The Court further affirmed the trial court’s finding that a Morris agreement need not follow the typical form, so long as it follows Morris in substance. Under Arizona Law, an agreement will fall out of Morris only if the insurer elects to give up its right to contest coverage or acts in bad faith—neither of which applied here.
Next, the Court addressed the coverage issues to determine whether the exclusion, which denies coverage for liens or other defects “created, suffered, assumed or agreed to by the insured,” is triggered when a construction lender cuts off funding to a developer, resulting in a mechanic’s lien, where the lender was within its contractual rights under the loan agreement to do so.
The Court found in the affirmative. Under Arizona law, misconduct is not required to trigger the exclusion.

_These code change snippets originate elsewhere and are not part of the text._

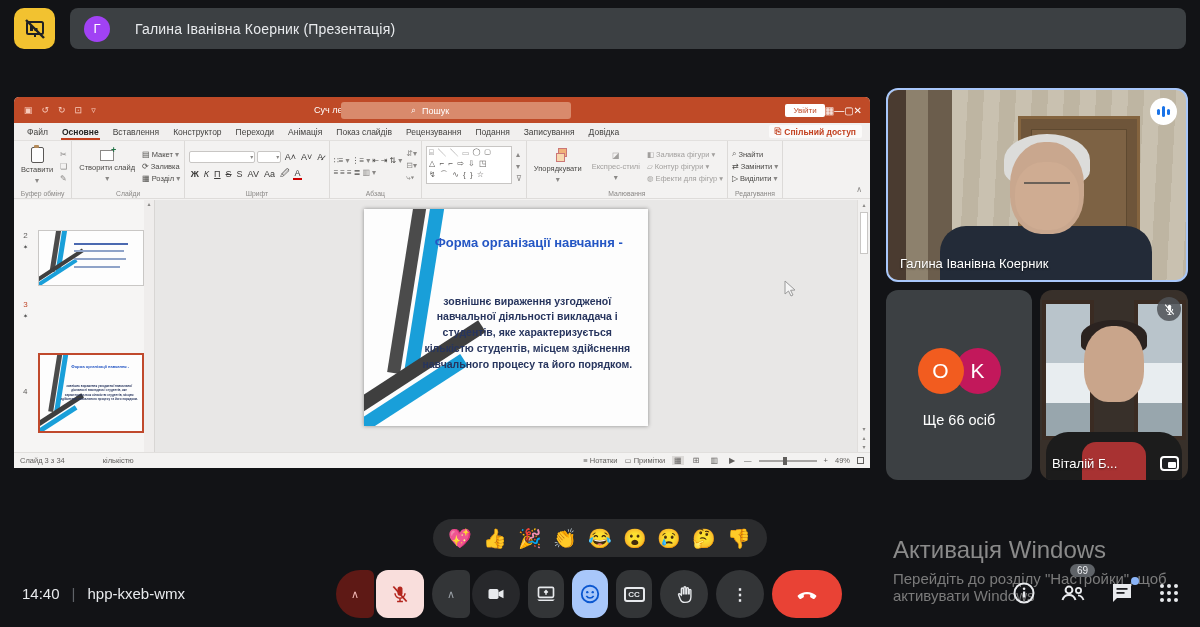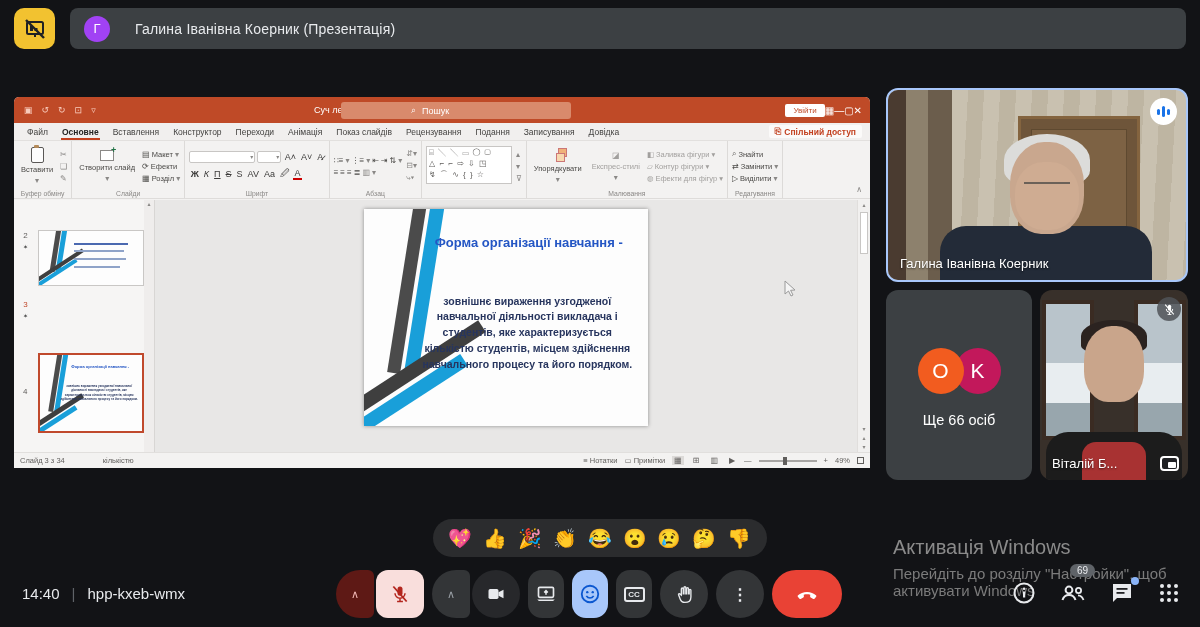--- a/index.html
+++ b/index.html
@@ -263,7 +263,7 @@
           </span>
         <span class="mrow">
             <span class="cicon">⟳</span>
-            <span>Ефекти</span>
+            <span>Заливка</span>
           </span>
         <span class="mrow">
             <span class="cicon">▦</span>

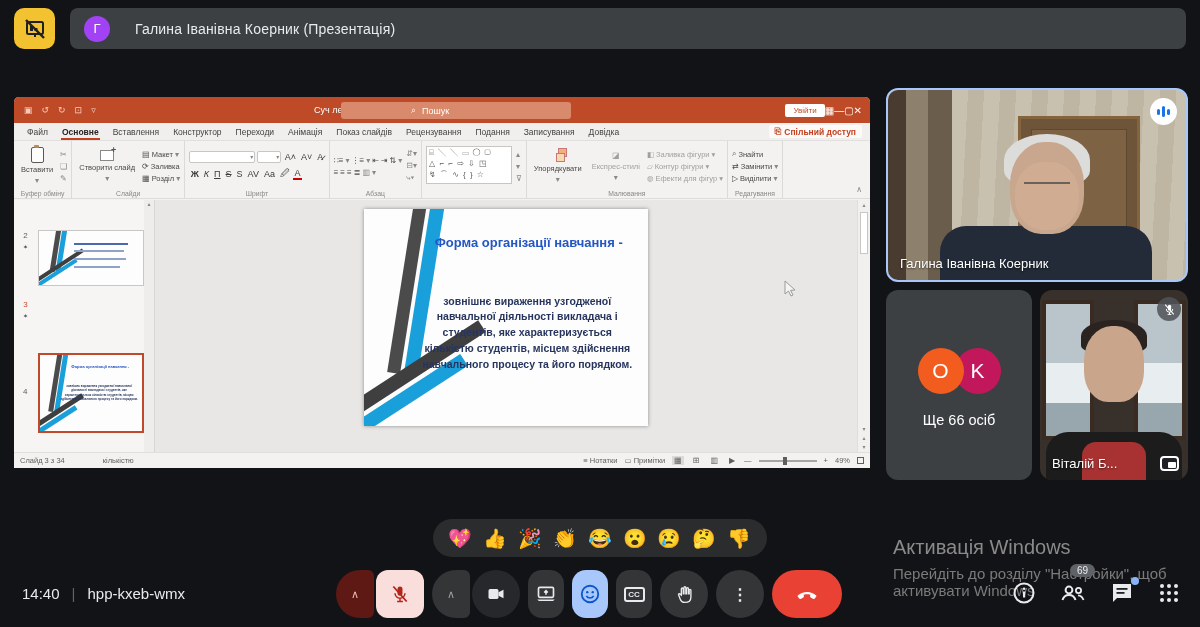--- a/index.html
+++ b/index.html
@@ -166,7 +166,7 @@
 
   
   .watermark { left:893px; top:536px; color:#8a8a8a; z-index:1; }
-  .wm1 { font-size:20px; }
+  .wm1 { font-size:24px; }
   .wm2 { font-size:15px; color:#7b7b7b; margin-top:6px; }
   .right-icons { left:1012px; top:581px; display:flex; gap:24px; align-items:center; z-index:2; }
   .people-badge { position:absolute; top:-17px; left:10px; background:#5f6368; color:#e8eaed; font-size:10px;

In other words, the exclusion applies when the insured intended the act causing the defect, not only when the insured engaged in misconduct. Further, adopting Seventh Circuit reasoning, the Court stated that a construction lender is the party with significant control over the funding issues associated with a construction project and is thus the party to which risk should be allocated in the title insurance context. Because the construction lender here intended to cut off funding to the developer’s project, the exclusion is triggered and the insurer may deny coverage to the successors, who—having derived their status and rights from the lender—stand in the lender’s shoes under the title insurance policy.
Judge Cattani authored the opinion, in which Presiding Judge Maria Elena Cruz and Judge Paul J. McMurdie joined.